RedMulE

RedMulE (Reduced-Precision Matrix Multiplication Engine) is an open-source hardware accelerator based on the HWPE template. It is designed to accelerate General Matrix-Matrix Operations (GEMM-Ops) on Floating-Point (FP) FP16 and FP8 input matrices. The keyword GEMM-Ops includes all the matrix operations of the kind Z = (X op1 W) op2 Y. The operators op1 and op2 can be any of those grouped in the following table:

Kernel	op1	op2	Res
GEMM	x	+	Z = (X x W) + Y
Maximum Critical Path	+	max	Z = max[(X + W), Y]
All-Pairs Shortest Paths	+	min	Z = min[(X + W), Y]
Maximum Reliability Path	x	max	Z = max[(X x W), Y]
Minimum Reliability Path	x	max	Z = min[(X x W), Y]
Minimum Spanning Tree	max	min	Z = min[max(X, W), Y]
Maximum Capacity Tree	min	max	Z = max[min(X, W), Y]

To support GEMM-Ops with both FP8 and FP16 formats, RedMulE features input and output cast modules that allow for casting input matrices from FP8 to FP16 and the computed output matrix from FP16 to FP8. This allows for operating on larger internal precision guaranteeing enough accuracy during intermediate accumulations, for example during matrix multiplications.

License and Citation

RedMulE is an open-source project and, wherever not explicitly stated, all hardware sources are licensed under the SolderPad Hardware License Version 0.51, and all software sources are licensed under the Apache License Version 2.0. If you want to use RedMulE for academic purposes, please cite it as:

@INPROCEEDINGS{9774759,
  author={Tortorella, Yvan and Bertaccini, Luca and Rossi, Davide and Benini, Luca and Conti, Francesco},
  booktitle={2022 Design, Automation \& Test in Europe Conference \& Exhibition (DATE)}, 
  title={RedMulE: A Compact FP16 Matrix-Multiplication Accelerator for Adaptive Deep Learning on RISC-V-Based Ultra-Low-Power SoCs}, 
  year={2022},
  pages={1099-1102},
  doi={10.23919/DATE54114.2022.9774759}
}

Hardware Architecture

RedMulE is fully parametric and based on a 2-Dimensional array (Engine) of Computing Elements (CE) that operate in lock-step. The overall architecture is shown in the figure below.

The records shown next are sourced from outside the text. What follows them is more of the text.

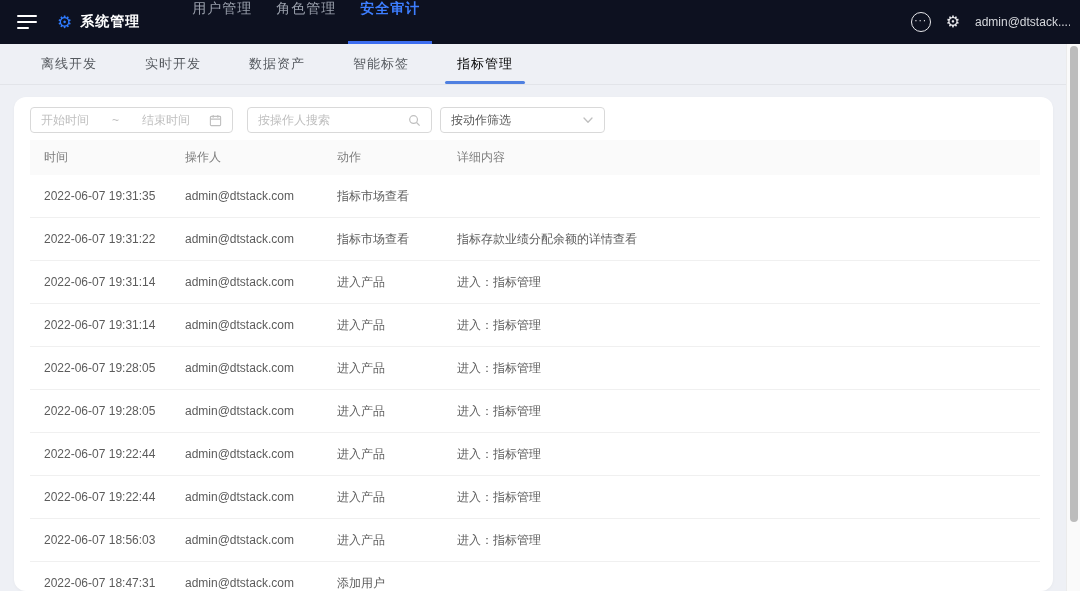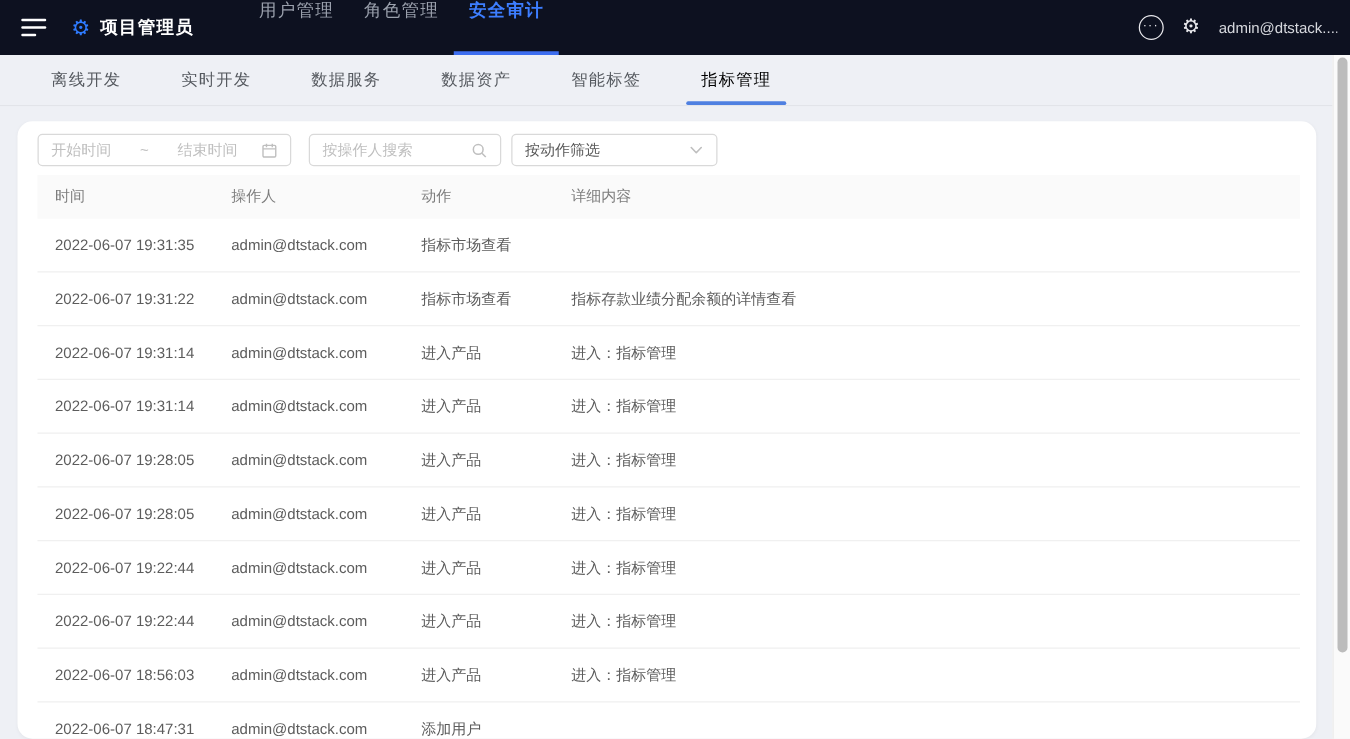--- a/index.html
+++ b/index.html
@@ -34,21 +34,21 @@
   
   .content { position:absolute; top:85px; left:0; right:0; bottom:0; background:#eef0f5; }
   .card { margin:12px 27px 0 14px; background:#fff; border-radius:12px; box-shadow:0 1px 3px rgba(0,0,0,.04);
     padding:10px 13px 0 16px; height:494px; overflow:hidden; }
 
   .filters { display:flex; align-items:center; }
   .ctl { height:26px; border:1px solid #d9d9d9; border-radius:4px; background:#fff; display:flex; align-items:center; font-size:12px; cursor:pointer; }
   .daterange { width:203px; justify-content:space-between; padding:0 10px; }
   .daterange .ph { color:#bfbfbf; }
   .daterange .tilde { color:#bfbfbf; padding:0 4px; }
-  .searchbox { width:154px; margin-left:14px; justify-content:space-between; padding:2px 10px; }
+  .searchbox { width:185px; margin-left:14px; justify-content:space-between; padding:2px 10px; }
   .searchbox .ph { color:#bfbfbf; }
   .selectbox { width:165px; margin-left:8px; justify-content:space-between; padding:0 10px; }
   .selectbox .val { color:#595959; }
   .icon-svg { flex:none; display:block; }
 
   
   .table { margin-top:7px; }
   .tr { display:grid; grid-template-columns:141px 152px 120px 1fr; align-items:center; padding-left:14px; }
   .thead { height:35px; background:#fafafa; color:#7d7d7d; font-size:12px; }
   .tbody .tr { height:43px; border-bottom:1px solid #f0f0f0; color:#5c5c5c; font-size:12px; }
@@ -62,21 +62,21 @@
 <body>
 
 <div class="topbar">
   <div class="burger">
       <span></span>
       <span></span>
       <span></span>
     </div>
   <div class="brand">
     <span class="gear">⚙</span>
-    <span class="name">项目管理员</span>
+    <span class="name">系统管理</span>
   </div>
   <div class="topnav">
 
   <div class="item">
         <span>用户管理</span>
       </div>
       <div class="item">
         <span>角色管理</span>
       </div>
       <div class="item active">
@@ -92,23 +92,20 @@
   </div>
 </div>
 
 <div class="tabrow">
 
 <div class="tab">
       <span>离线开发</span>
     </div>
     <div class="tab">
       <span>实时开发</span>
-    </div>
-    <div class="tab">
-      <span>数据服务</span>
     </div>
     <div class="tab">
       <span>数据资产</span>
     </div>
     <div class="tab">
       <span>智能标签</span>
     </div>
     <div class="tab active">
       <span>指标管理</span>
     </div>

RedMulE's Engine features a parametric number of CEs, that can be decided throught the ARRAY_WIDTH and ARRAY_HEIGHT parameters, and a parametric number of Pipeline Registers (PIPE_REGS) within each CE. The value of the ARRAY_WIDTH parameter is upper-bounded as it depends on the ARRAY_HEIGHT and the PIPE_REGS values. Its maximum value equals ARRAY_HEIGHTxPIPE_REGS, while the bitwidth of RedMulE's memory interface can be calculated as ARRAY_HEIGHTx(PIPE_REGS+1)xnumbits(FP_FORMAT). FP_FORMAT corresponds always to the internal precision (FP16). For example, the default RedMulE configuration provides ARRAY_HEIGHT=4 and PIPE_REGS=3, resulting in a 256-bits memory port and in ARRAY_WIDTH $\le$ 12. Each CE contains a Fused Multiply-Add (FMA) and two FP Non Computation Operators (FNCOMP) to support all the GEMM-Ops grouped under the table above. The FMA and FNCOMP modules are adapted from the open-source Transprecision Floating-Point Unit. RedMulE code is written in System Verilog and all its submodules are available under the rtl folder. The rtl/redmule_pkg.sv contains all the required parameters available to instantiate RedMulE. RedMulE's dependencies are handled through bender, but can also be managed through IPstools.

RedMulE Golden Model

The RedMulE Golden Model is intended to generate Floating-Point (FP) input and resulting matrices for all the General Matrix-Matrix Operations (GEMM-Ops) supported by RedMulE. The folder contains two subfolders for FP16 and FP8 golden model generation. Each folder contains a script folder to generate the model for all the supported GEMM-Ops, i. e. :

addmax: Z = max((X + W), Y)
addmin: Z = min((X + W), Y)
gemm : Z = (X x W) + Y
maxmin: Z = min(max(X, W), Y)
minmax: Z = max(min(X, W), Y)
mulmax: Z = max((X x W), Y)
mulmin: Z = min((X x W), Y)

Generating Models

The golden model makes use of Python3.6 virtual environment, Numpy and Pytorch. These modules have to be installed if they are not already present. To simplify this procedure, the golden-model folder contains a setup-py.sh that can be sourced to install all these modules, and to export the required environment variables. Thus, the first step is to move into the golden-model folder and run:

source setup-py.sh

This will install a Python3.6 virtual environment under the venv folder. The RedMulE Golden Model contains a Makefile that allows for easy golden matrices generation. The parameters needed by such a Makefile are the following:

M : number of rows of the X, Y, and Z matrices;
N : number of columns of the X matrix, and as a consequence the number of rows of the W one;
K : number of columns of the W, Y, and Z matrices;
fp_fmt: FP format, this can be FP16 or FP8;
SW : path to a folder to which it is desired to export the golden data as header files.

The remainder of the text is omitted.